Friday, May 30, 2008

Focus and Flailing Are Both Okay

Bear with me, context matters for this one:

We had a problem at work, with some behavior we couldn't identify. The behavior itself was fairly clear - performance for a certain file size and certain write pattern degraded over time. The problem was getting that to happen in a test environment so we could poke at it and fix it! At this point, understanding and codifying the behavior is important, as is replicating the problem environment as closely as possible. The plan here gets quite simple: make your environment more and more like the problem environment, and eventually you will see the problem.

This is a very focused state. What you're doing here is actually straightforward. Find some way in which your test environment differs from the problem environment, and change it. Start with the core of your system and work your way out, getting more and more similar along the way.


Now we have a different problem. We can make the behavior happen (hooray!). We have no idea what's going on. Without knowing what's actually important we just start stressing the different factors. There are a plethora of possibilities, so we take our best guess at what might be a factor and start changing.

In this phase, documentation is incredibly important. You need a record of what you've tried and what effect it had. In general, changing one thing at a time is important, and only when that fails do you start changing things in groups.

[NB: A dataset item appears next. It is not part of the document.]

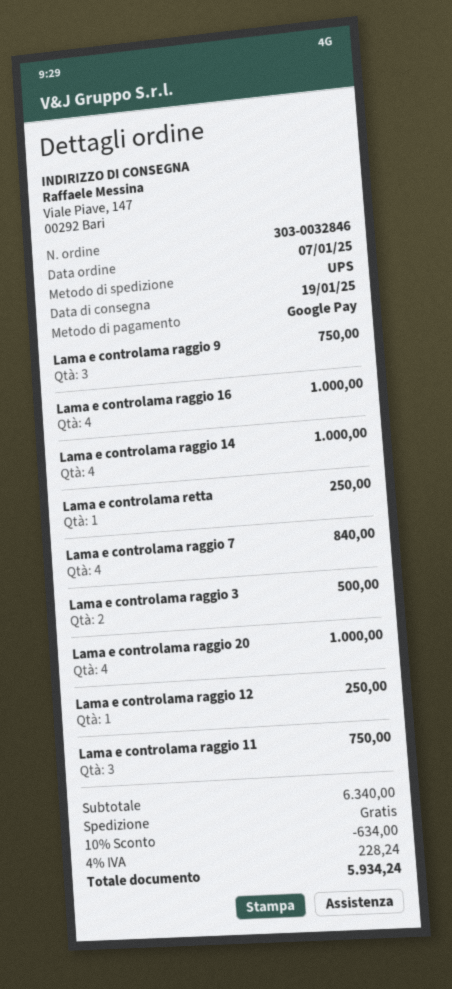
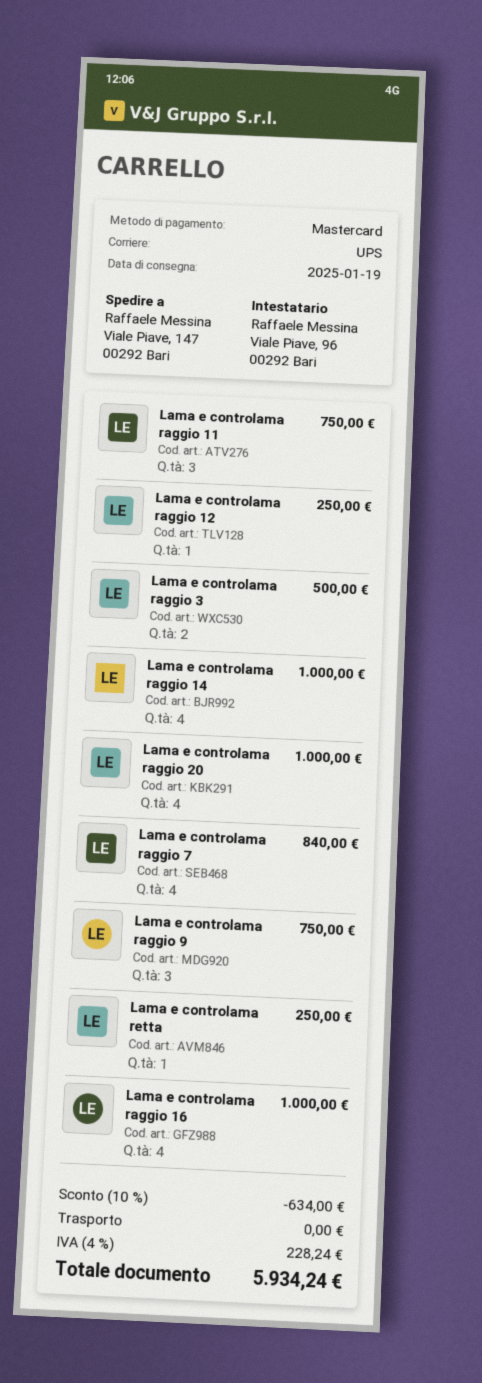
payment method: Google Pay -> Mastercard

This is the flailing state. Without a lot of guidance from the problem, you'll be trying lots of different ideas in lots of different areas. Which tests you do in what order is a fairly arbitrary choice; what matters here is gathering data. Feeling like you're flailing is okay, as long as you're doing one thing at a time, writing down what you do, and writing down the effects it has. Flail away, just do it with docs.

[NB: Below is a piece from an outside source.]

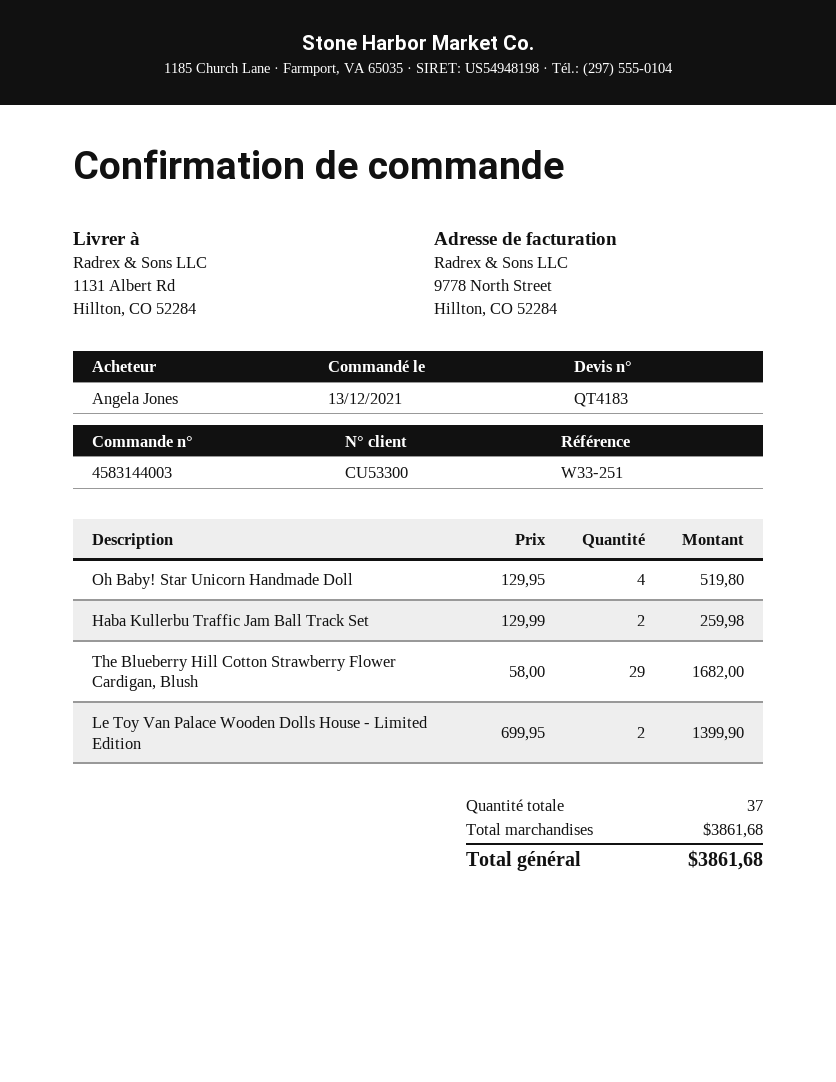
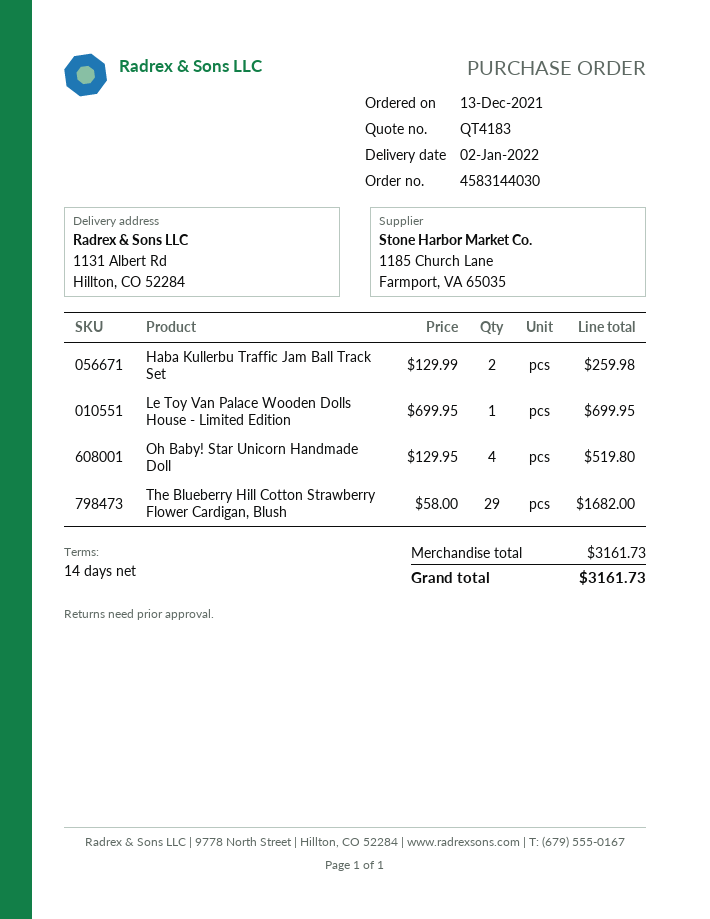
order number: 4583144003 -> 4583144030
Le Toy Van Palace Wooden Dolls House - Limited Edition: 2 x 699.95 = 1399.90 -> 1 x 699.95 = 699.95
subtotal: 3861.68 -> 3161.73
total: 3861.68 -> 3161.73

At some point, you catch a break. Through hard work, a lot of tests, research, debug logs, hail mary passes, etc.* we figured out what the stressor was. And it was a change between the version that didn't show this and the version that did. Change this one thing, and the system performance goes right back to where it was.

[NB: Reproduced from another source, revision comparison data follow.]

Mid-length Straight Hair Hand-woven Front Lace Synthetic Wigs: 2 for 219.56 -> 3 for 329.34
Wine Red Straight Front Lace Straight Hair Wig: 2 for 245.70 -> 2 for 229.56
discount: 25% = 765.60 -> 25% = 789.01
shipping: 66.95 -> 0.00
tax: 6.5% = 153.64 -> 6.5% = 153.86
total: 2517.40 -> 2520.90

But, and this is important: you are not done yet.

All of a sudden the distinction between interesting and useful gets important. There are lots of things to know: when was this change introduced? Does making this change on the last good version of the software cause us to see the break (thus implying this is really the only aspect of the problem)? Do we have to make this change just in the one area we tried or in more areas. How does it affect performance on other file sizes? Other write patterns? There are a slew of good ideas and interesting things to test. But our goal here is not to characterize every aspect of the system; our goal here is to resolve this one specific issue. So, if it's not about this file size and this write rate and this hardware, it's interesting, but it's not important (not yet, anyway). 

This is focused and prioritized. You're still running a lot of tests, but you need to be brutally focused on what you are testing here. All you're doing is standing on your problem definition and defining it's limits. The minute you step away from the problem definition, you've lost focus and you're not helping fix the problem any more.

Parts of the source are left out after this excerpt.